The Cuban government has announced a nationwide campaign to fight skin cancer ahead of World Cancer Day, celebrated annually on Feb. 4.
Participating groups are normally tasked with distributing literature that raises awareness about the disease while mapping out prevention, detection and treatment centers to the general public.
Cuba’s socialist government is taking World Cancer Day a step further — it’s sending trained dermatologists to hospitals, factories, worker centers, military bases, schools and other institutions across the country to provide free, on-the-spot checkups and consultations.
While the country’s Ministry of Public Health, MINSAP, will also provide similar services for other forms of cancer, the institution is doubling down on skin cancer.
Dr. Olaine Gray, National Coordinator of MINSAP’s Skin Cancer Task Force, says skin cancer ranks first in Cuba among other forms of the disease, the Cuban News Agency reports.
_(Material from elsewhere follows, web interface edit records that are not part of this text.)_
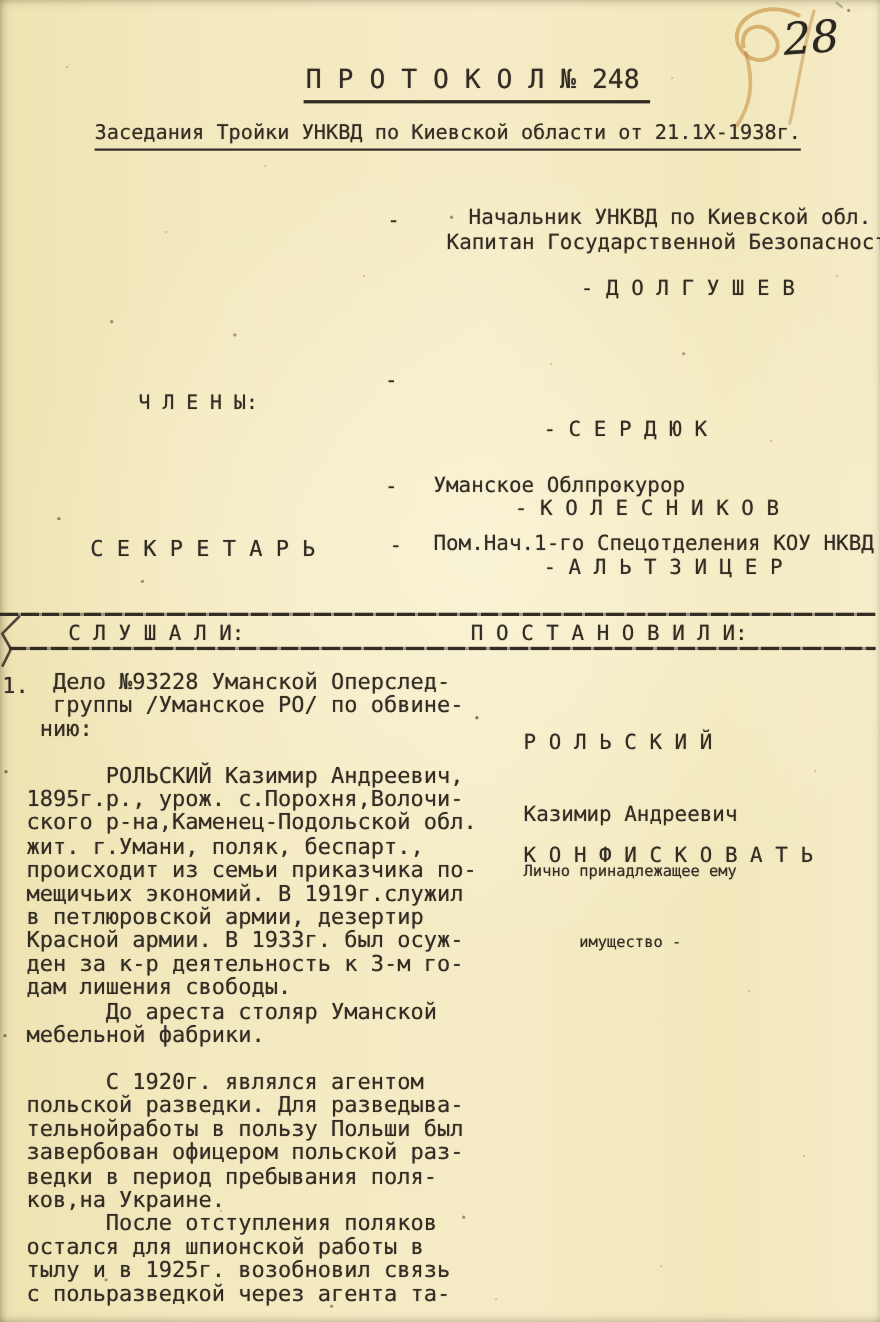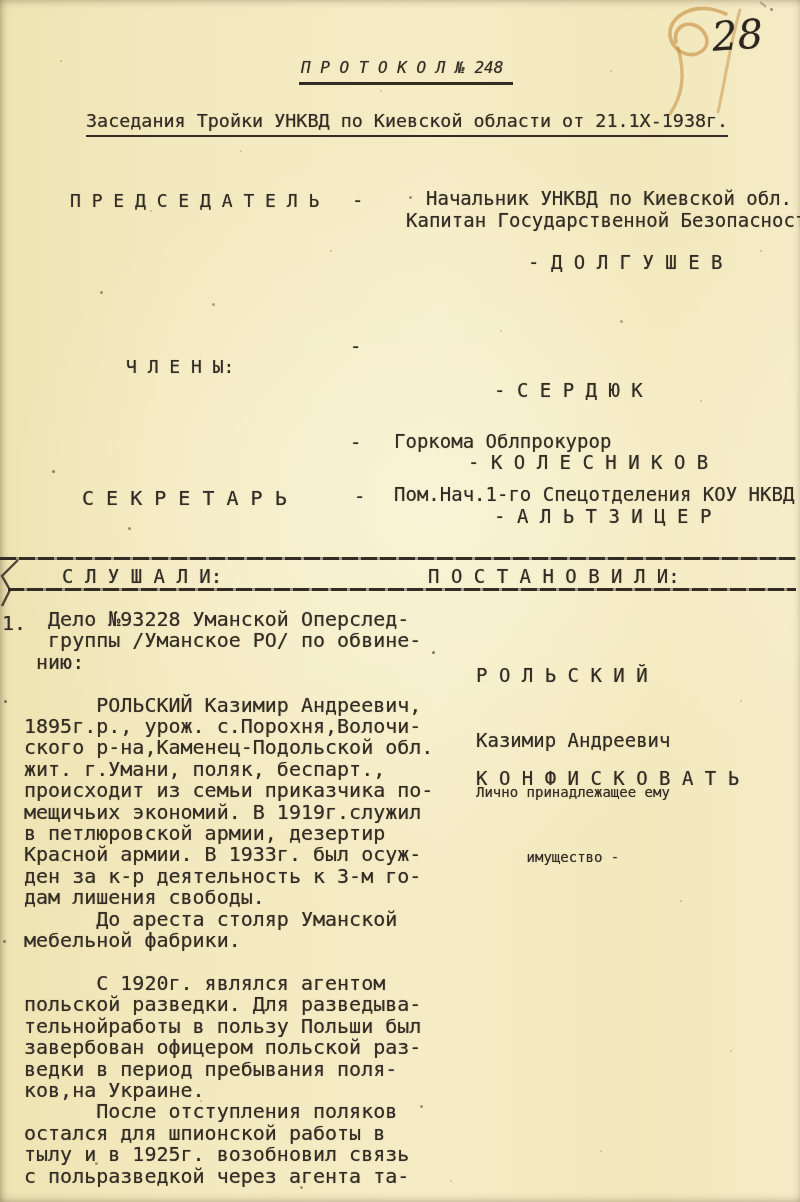"П Р О Т О" #doc-title { font-size: 16px -> 24px; font-style: italic -> none; left: 299px -> 276px }
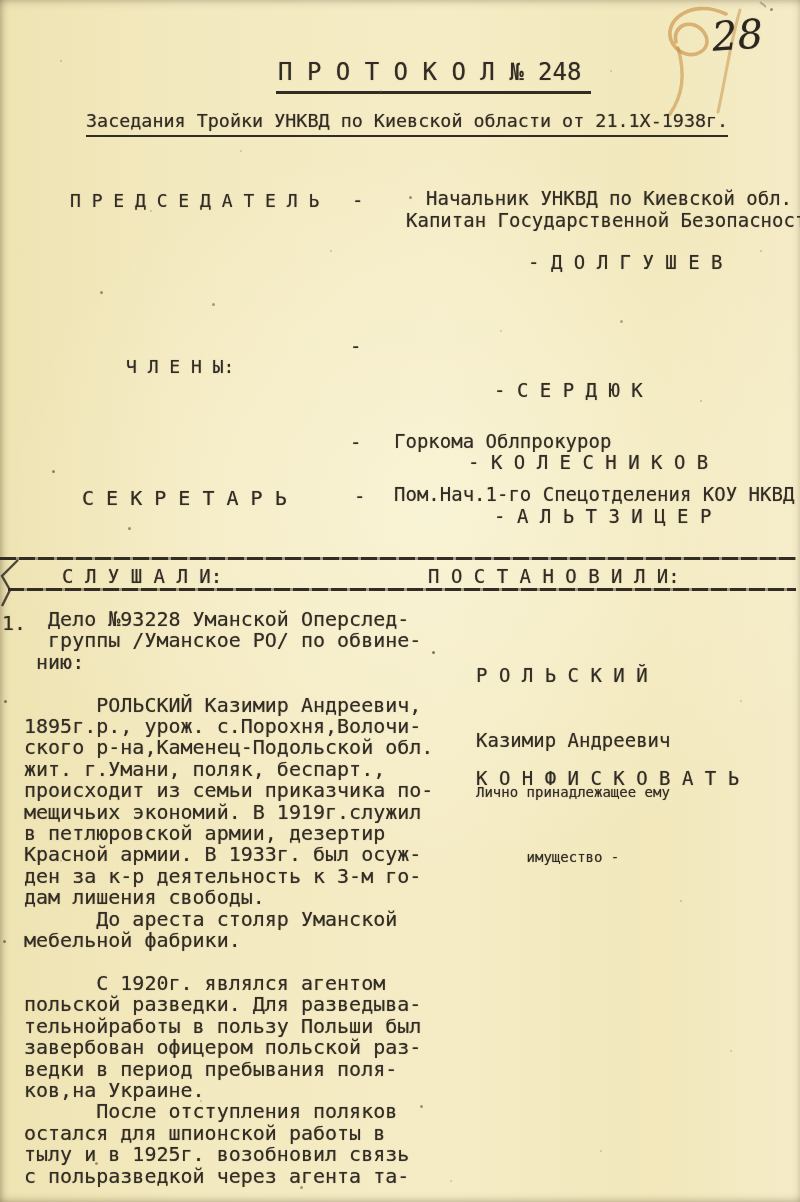"П Р Е Д С" div.abs { html: <div>П Р Е Д С Е Д А Т Е Л Ь</div> -> none }
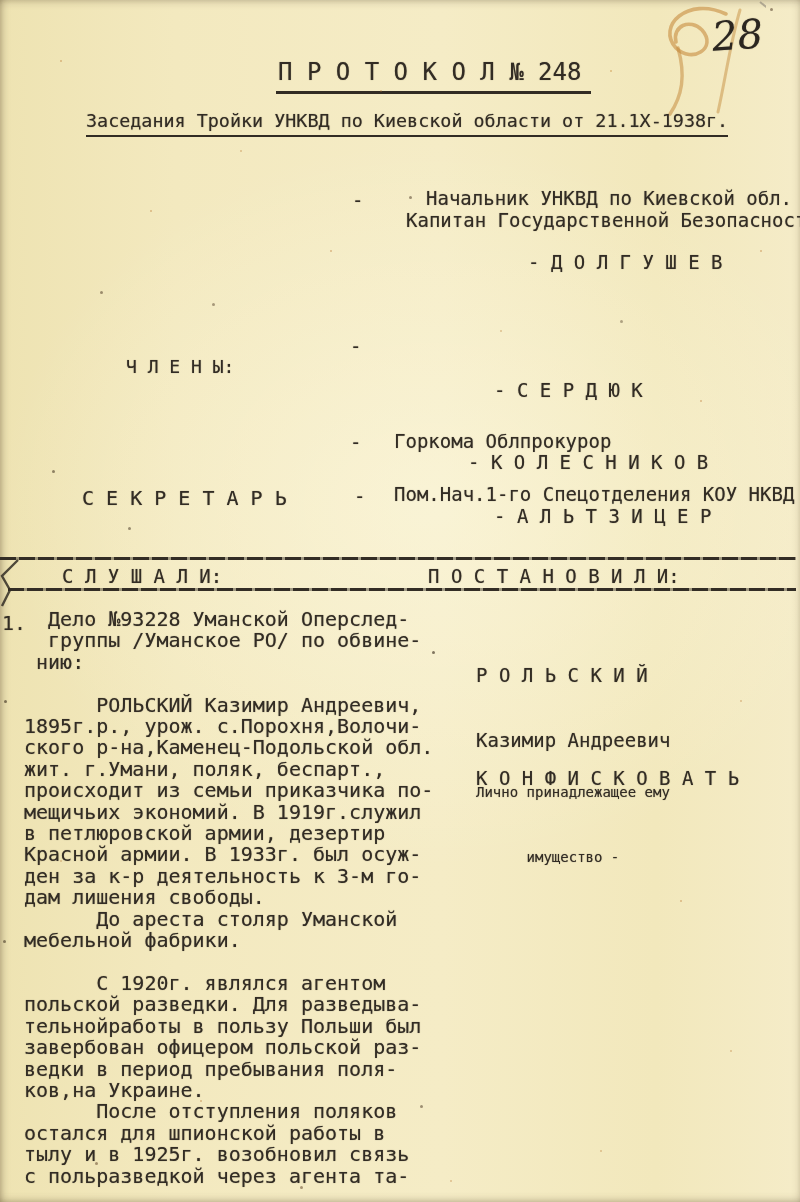"Горкома Облпрокурор" div.abs { text: Горкома -> Уманское }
The Caribbean island currently has the second highest rate of cancer in Latin America with a mortality rate of 143 deaths per 100,000 inhabitants, the Havana Times adds.
Despite Cuba’s preponderance to cancer, the Communist Party-run government continues to invest millions of dollars into training new generations of specialists.
“Our professionals will continue to be the main strength of the public health system and a pillar in the materialization of the dreams of justice for Cuba and other peoples of the world,” MINSAP wrote in a Feb. 3 statement.
Cuba’s medical system is world renowned for its internationalism.
Since the 1959 Cuban Revolution, the Caribbean island has trained more than 80,000 doctors from Latin America, the Caribbean, Africa, the United States, Pakistan, and China, free of charge.
Since 1969, 325,710 health workers from Cuba have participated in missions in 158 countries. In Africa alone, 76,744 had offered their services in 39 countries.
Last December, the Cuban government sent dozens of Latin American School of Medicine graduates on a delegation to the Standing Rock Indian Reservation in North Dakota to treat wounded and sick protesters.
“While Cuba instilled in us an unwavering commitment to internationalism, with the acceptance of a full scholarship to medical school at ELAM, we made the moral commitment to respond to the needs of our most vulnerable communities here at home in the U.S.,” delegation participant Dr. Revery P. Barnes wrote in a statement.
World Cancer Day, founded in 2008 by the Union for International Cancer Control, raises the slogan “We can, I can.”